Figure 10. Contributions of different types of void spaces, showing relatively high proportions of intergranular dissolved pores, shell moldic pores, and green algae moldic pores.

4.3 Pore and throat features

4.3.1 Throat types

The throat size (median throat width Rc50 of saturation in the mercury intrusion experiment) was used for classification as follows: large throat > 2 μm; middle throat 2–0.5 μm; small throat 0.5–0.04 μm; microthroat <0.04 μm. Based on the cast thin sections and scanning electron microscopy (SEM) observations, the matrix pores are mainly connected by the throat. There are two main types of reservoir throats: 1) Tubular throats with slender pipes connecting the pores that have a cross section close to a circle, generally with a throat diameter of 2–50 μm, good throat connectivity, and high permeability (Figure 11A). In this well, the throat is mainly developed between the algal moldic pores and intergranular dissolved pores. 2) Lamellar throats that are mainly developed between the crystals, with many connecting the intercrystalline pores to the coelomopores. The throat diameter is generally 0.1–2 μm (Figure 11B), and the connectivity among the pores is poor; this type of throat is mainly developed between the intercrystalline micropores and coelomopores.

Figure 11
www.frontiersin.org

Figure 11. Photographs of tubular and lamellar throats among the pores: (A) tubular throat, A8, 2653.5 m; (B) lamellar throat, A8, 2664.04 m.

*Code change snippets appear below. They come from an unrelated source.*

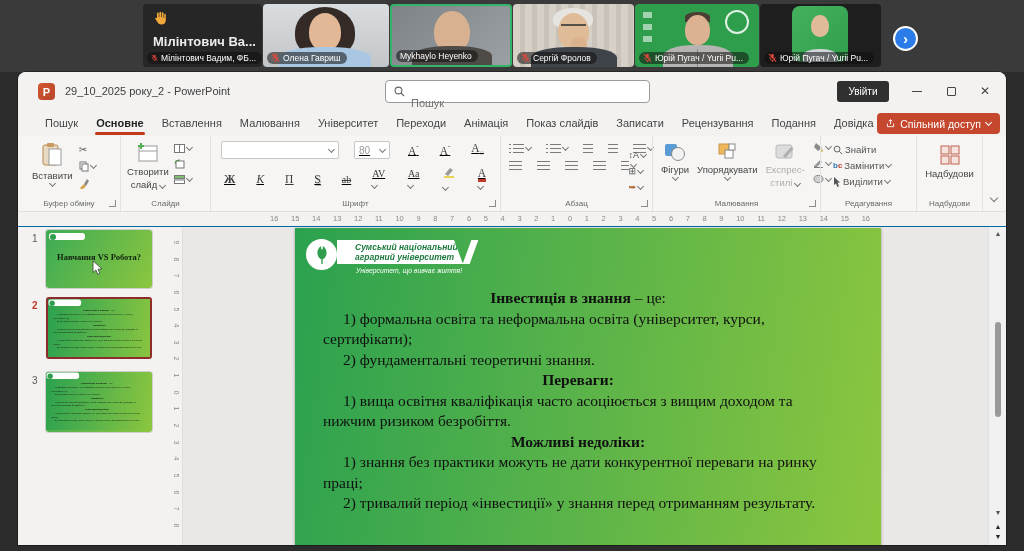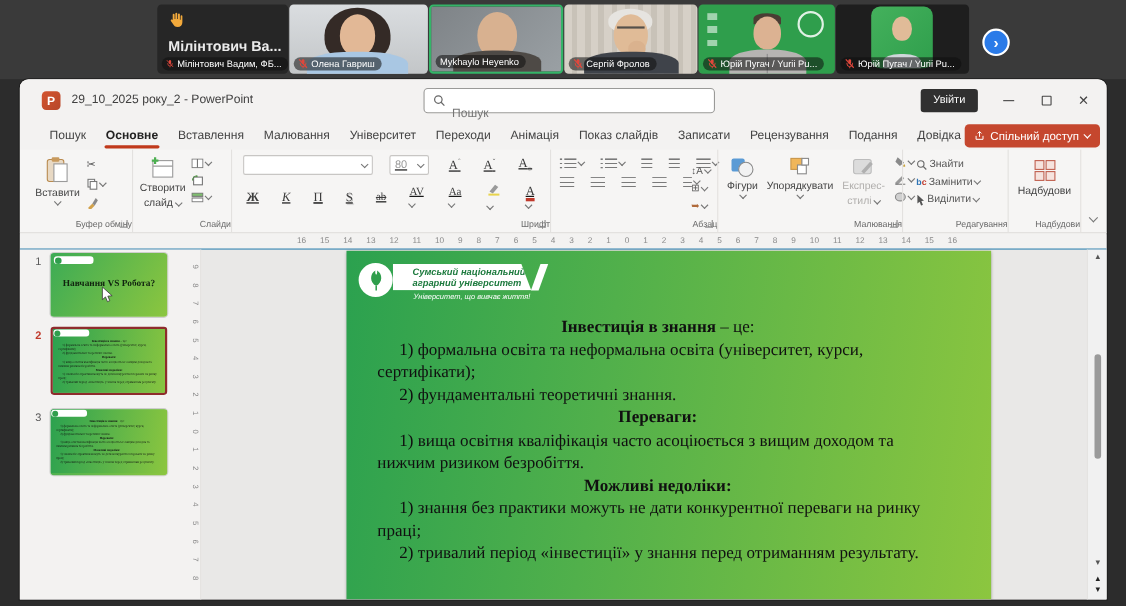--- a/index.html
+++ b/index.html
@@ -80,21 +80,21 @@
   .rtab.active{ color:#222; font-weight:bold; }
   .rtab.active::after{ content:""; position:absolute; left:8px; right:8px; bottom:1px; height:3px; background:#c0391b; border-radius:2px; }
   .sharebtn{ position:absolute; right:6px; top:41px; height:21px; background:#c5472e; color:#fff; font-size:10.5px;
     border:none; border-radius:4px; display:flex; align-items:center; gap:5px; padding:0 9px; cursor:pointer; }
 
   
   .ribbon{ position:absolute; left:0; top:64px; width:100%; height:76px; background:#f6f5f4;
     border-bottom:1px solid #e1dfdd; display:flex; }
   .rgroup{ position:relative; height:100%; flex-shrink:0; }
   .rgroup + .rgroup{ border-left:1px solid #e3e1df; }
-  .rg-label{ position:absolute; bottom:3px; left:0; right:0; text-align:right; font-size:8px; color:#6a6a6a; }
+  .rg-label{ position:absolute; bottom:3px; left:0; right:0; text-align:center; font-size:8px; color:#6a6a6a; }
   .launcher{ position:absolute; right:4px; bottom:4px; width:7px; height:7px;
     border-right:1px solid #8a8a8a; border-bottom:1px solid #8a8a8a; }
   .bigbtn{ display:flex; flex-direction:column; align-items:center; gap:2px; font-size:9.5px; color:#444; cursor:pointer; padding-top:6px; }
   .dd{ display:inline-block; width:5px; height:5px; border-left:1px solid #777; border-bottom:1px solid #777; transform:rotate(-45deg); margin-top:-2px; }
   .minicol{ display:flex; flex-direction:column; justify-content:flex-start; gap:6px; padding-top:8px; }
   .mini{ display:flex; align-items:center; gap:2px; font-size:10px; color:#555; cursor:pointer; }
   .il{ width:13px; height:9px; background:repeating-linear-gradient(#7a7a7a 0 1px,transparent 1px 4px); }
   .ib{ width:15px; height:9px; padding-left:4px; position:relative;
        background:repeating-linear-gradient(#7a7a7a 0 1px,transparent 1px 4px); background-position:4px 0; background-size:11px 9px; background-repeat:no-repeat; }
   .ib::before{ content:""; position:absolute; left:0; top:0; width:2px; height:9px;
@@ -121,21 +121,21 @@
   .t1title{ position:absolute; left:0; right:0; top:22px; text-align:center; font-family:"Liberation Serif",serif;
     font-weight:bold; font-size:8.5px; color:#11240f; }
   .miniwrap{ position:absolute; left:0; top:0; width:106px; height:58px; overflow:hidden; }
   .minislide{ width:586px; height:330px; transform:scale(0.181); transform-origin:0 0; position:relative;
     background:linear-gradient(98deg,#2ba14f,#51b04b 40%,#8cc63f); }
   .vruler{ position:absolute; left:152px; top:0; width:13px; height:100%; background:#f3f2f1; border-right:1px solid #e1dfdd; }
   .vticks{ position:absolute; left:0; top:12px; height:290px; width:13px; display:flex; flex-direction:column; justify-content:space-between; align-items:center; font-size:7px; color:#8a8a8a; }
   .vticks span{ transform:rotate(90deg); }
   .slidearea{ position:absolute; left:165px; top:0; width:805px; height:100%; }
   .slide{ position:absolute; left:112px; top:1px; width:586px; height:317px; overflow:hidden;
-    background:linear-gradient(98deg,#2ba14f,#51b04b 40%,#8cc63f); box-shadow:0 1px 3px rgba(0,0,0,.35);margin-left:20px; }
+    background:linear-gradient(98deg,#2ba14f,#51b04b 40%,#8cc63f); box-shadow:0 1px 3px rgba(0,0,0,.35); }
   
   .slogo{ position:absolute; left:8px; top:8px; width:260px; height:46px; }
   .scircle{ position:absolute; left:3px; top:3px; width:31px; height:31px; background:#fff; border-radius:50%;
     display:flex; align-items:center; justify-content:center; }
   .sbanner{ position:absolute; left:34px; top:4px; width:126px; height:24px; background:#fff;
     clip-path:polygon(0 0, calc(100% - 9px) 0, 100% 100%, 0 100%);
     display:flex; flex-direction:column; justify-content:center; padding-left:18px; }
   .sbanner div{ font-size:8.5px; font-weight:bold; font-style:italic; color:#1d7a3e; line-height:10px; }
   .sstripe{ position:absolute; left:164px; top:4px; width:7px; height:24px; background:#fff; transform:skewX(-20deg); }
   .stagline{ position:absolute; left:53px; top:31px; font-size:6.8px; font-style:italic; color:#fff; }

4.3.2 Pore and throat features

Most of the capillary pressure curves are relatively smooth and regular, reflecting the characteristics of reservoirs with pores as the main void spaces. Based on the morphological characteristics, the curves can be divided into three types (Figure 12) as classes I, II, and III, for which the microscopic pore structure of the limestone reservoir deteriorates in that order.

Figure 12
www.frontiersin.org

Figure 12. Typical mercury intrusion curve of the Kh2 layer showing three different shapes of the capillary pressure curves.

Class I (such as sample A12, 4-29X) has very low displacement pressure (Pc10) and median pressure (Pc50), with average values of 0.26 MPa and 1.79 MPa, respectively. The average median radius (Rc50) is 0.53 μm. The maximum mercury saturation (SmaxHg) can reach more than 93.14%, and the average mercury removal efficiency is 42.33%, showing medium-fine skewness. The porosity of this class is generally greater than 20%, and the storage capacity and permeability performance are good.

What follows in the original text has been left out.